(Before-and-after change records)
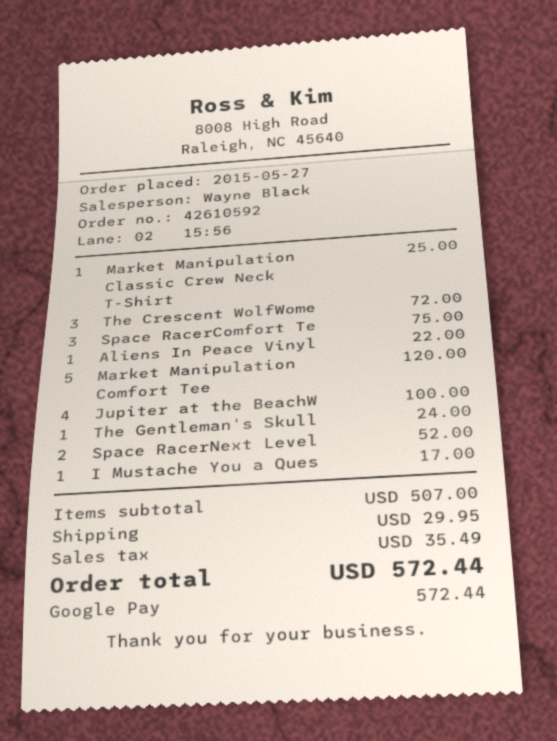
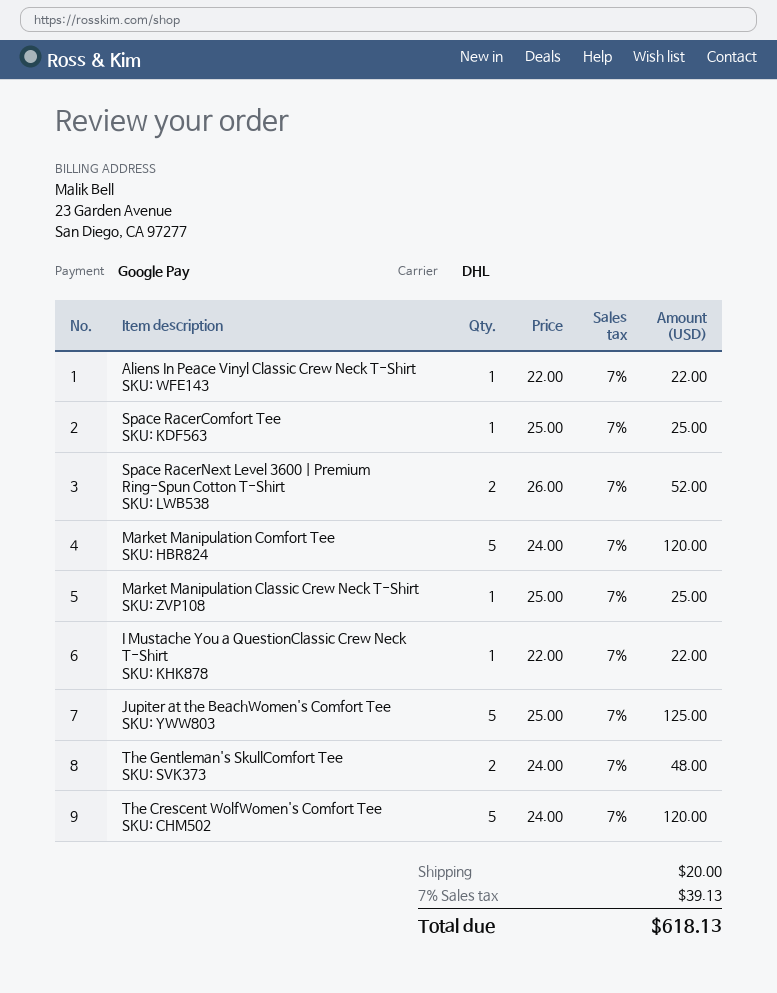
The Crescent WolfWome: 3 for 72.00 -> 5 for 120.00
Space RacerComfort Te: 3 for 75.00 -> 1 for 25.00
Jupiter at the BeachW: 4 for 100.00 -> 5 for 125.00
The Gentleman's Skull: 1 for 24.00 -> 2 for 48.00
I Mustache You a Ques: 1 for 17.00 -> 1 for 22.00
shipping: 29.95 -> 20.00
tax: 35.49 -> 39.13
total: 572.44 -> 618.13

--

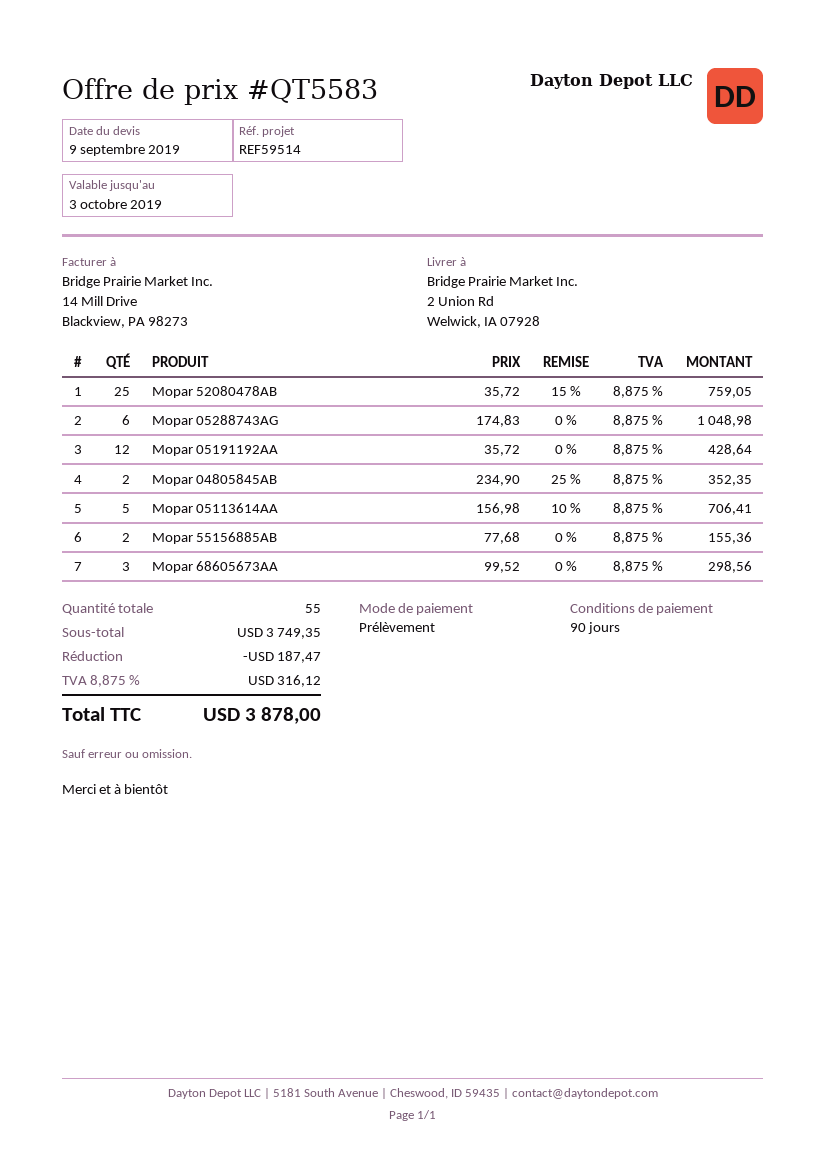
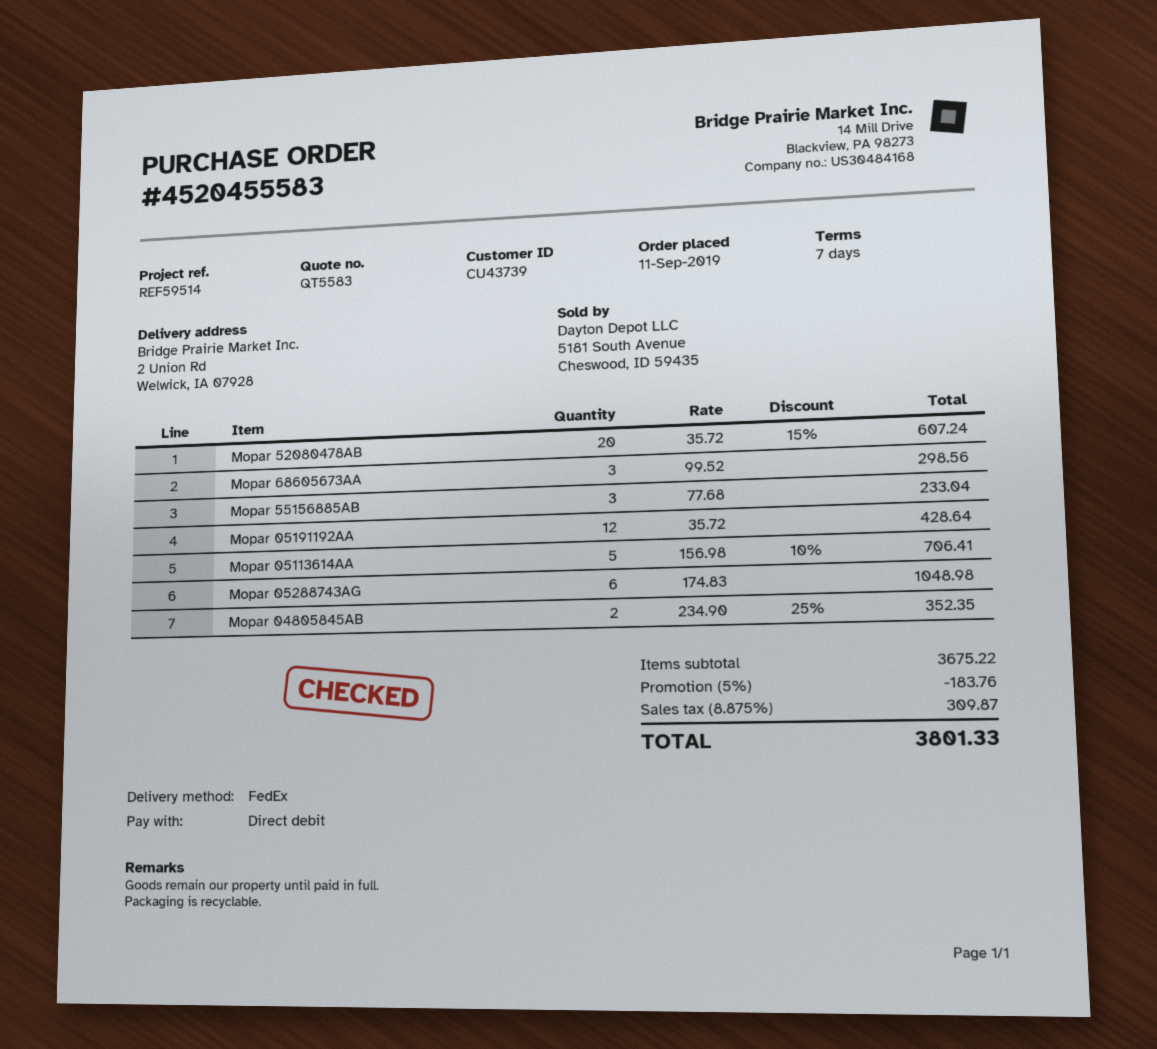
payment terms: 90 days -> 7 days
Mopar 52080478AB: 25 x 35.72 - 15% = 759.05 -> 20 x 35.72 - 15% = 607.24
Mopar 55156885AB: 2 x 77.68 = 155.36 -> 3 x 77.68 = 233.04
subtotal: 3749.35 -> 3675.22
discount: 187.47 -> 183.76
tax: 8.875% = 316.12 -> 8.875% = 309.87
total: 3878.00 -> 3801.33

PROMPT
Look above for the line containing "payment terms: 90 days -> 7 days" and the line containing "tax: 8.875% = 316.12 -> 8.875% = 309.87". Transcribe both, with the lines between them, exactly.

ANSWER TO THIS EXERCISE
payment terms: 90 days -> 7 days
Mopar 52080478AB: 25 x 35.72 - 15% = 759.05 -> 20 x 35.72 - 15% = 607.24
Mopar 55156885AB: 2 x 77.68 = 155.36 -> 3 x 77.68 = 233.04
subtotal: 3749.35 -> 3675.22
discount: 187.47 -> 183.76
tax: 8.875% = 316.12 -> 8.875% = 309.87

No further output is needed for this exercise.